When the current Sephardi chief rabbi, Avraham Yosef, was the chief rabbi of Holon, he said on the Kol Beramah radio station: “I asked my father about the shawl that women are wearing and in which they look so strange on the street, so that everyone who passes near them turns his head, because it is a bizarre thing. I am not even talking about the ones who cover their faces with veils or those who dress little girls in a similar manner [the Lev Tahor women dress that way]. I was with my wife at an event and suddenly, like a group of penguins, a mother appeared with her four daughters, one of them maybe 10 years old, all of them covered up. These things are not only far from Judaism, but they also do not respect women.”

Many of the men and women who follow Helbrans have secular backgrounds. In Israel, he was also accused of kidnapping his followers, and parents, siblings and extended family of Lev Tahor members have complained to the Israeli government. These baalei teshuva are Helbrans’ most vulnerable victims.

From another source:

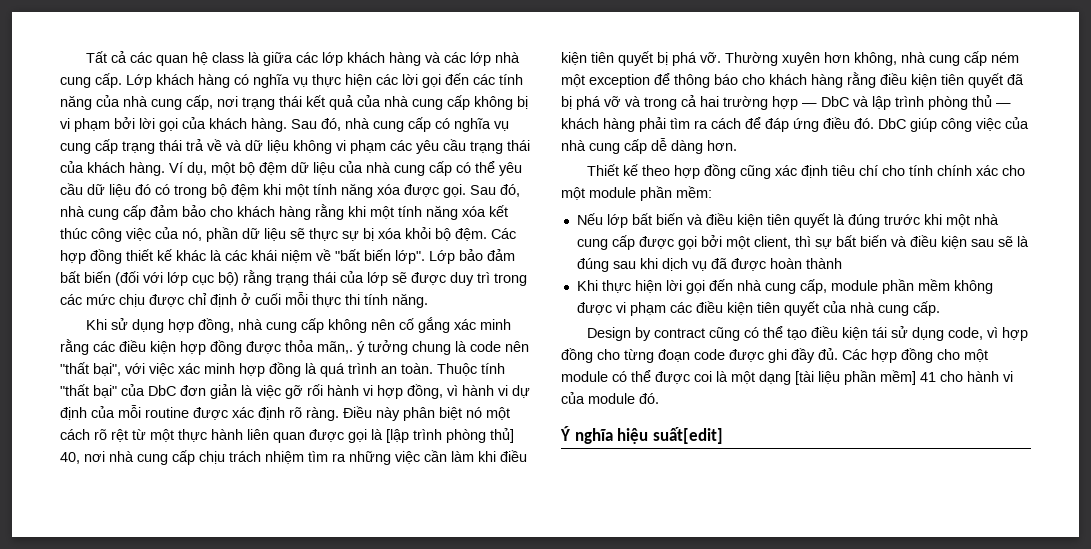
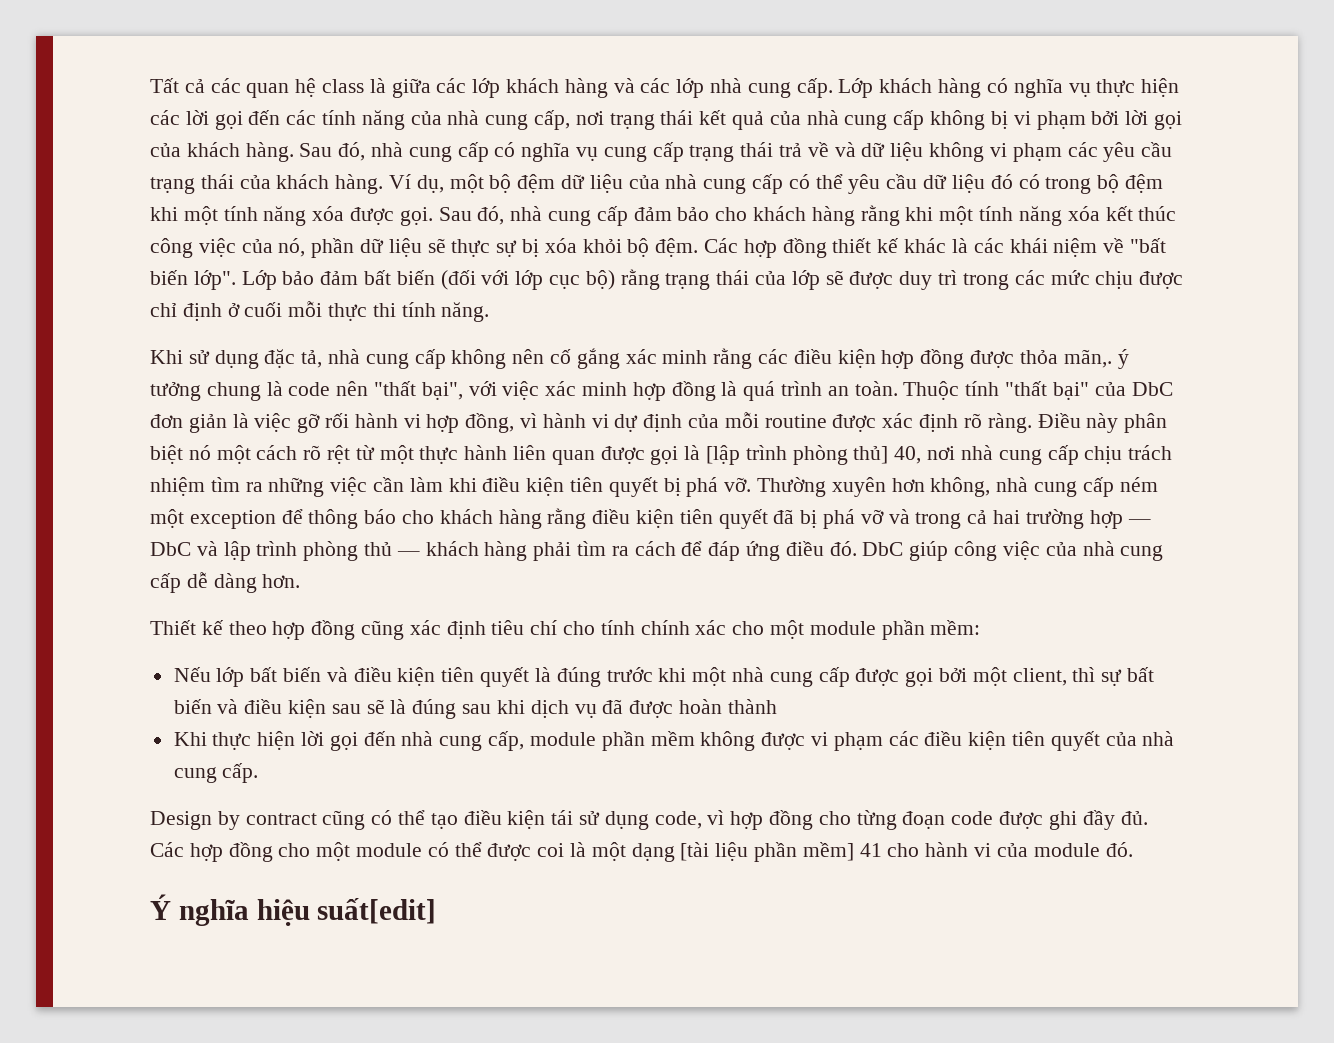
- Khi sử dụng hợp đồng, nhà cung cấp không nên cố gắng xác minh rằng các điều kiện hợp đồng được thỏa mãn,. ý tưởng chung là code nên "thất bại", với việc xác minh hợp đồng là quá trình an toàn.
+ Khi sử dụng đặc tả, nhà cung cấp không nên cố gắng xác minh rằng các điều kiện hợp đồng được thỏa mãn,. ý tưởng chung là code nên "thất bại", với việc xác minh hợp đồng là quá trình an toàn.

“As newcomers to the intricacies of Orthodoxy, they lack the kind of grounding and feeling for tradition enjoyed by most religious people who grew up in religious families,” said a spokesman for Edah HaChareidis. “Even the strictest rabbis who require women to wear black head coverings and black stockings understand that a woman must allow herself to be a woman.”

Yet there are people who find it difficult to refute Lev Tahor, especially from the women’s point of view, and believe that Helbrans and his “frumka” women are setting a future trend for observant Jewish women. Haaretz reported that hundreds of women are beginning to go “frumka.”

That leaves one with two questions: “Where does Helbrans get his money?” and “How does Helbrans get away with it?” In the meantime, Caveat Emptor.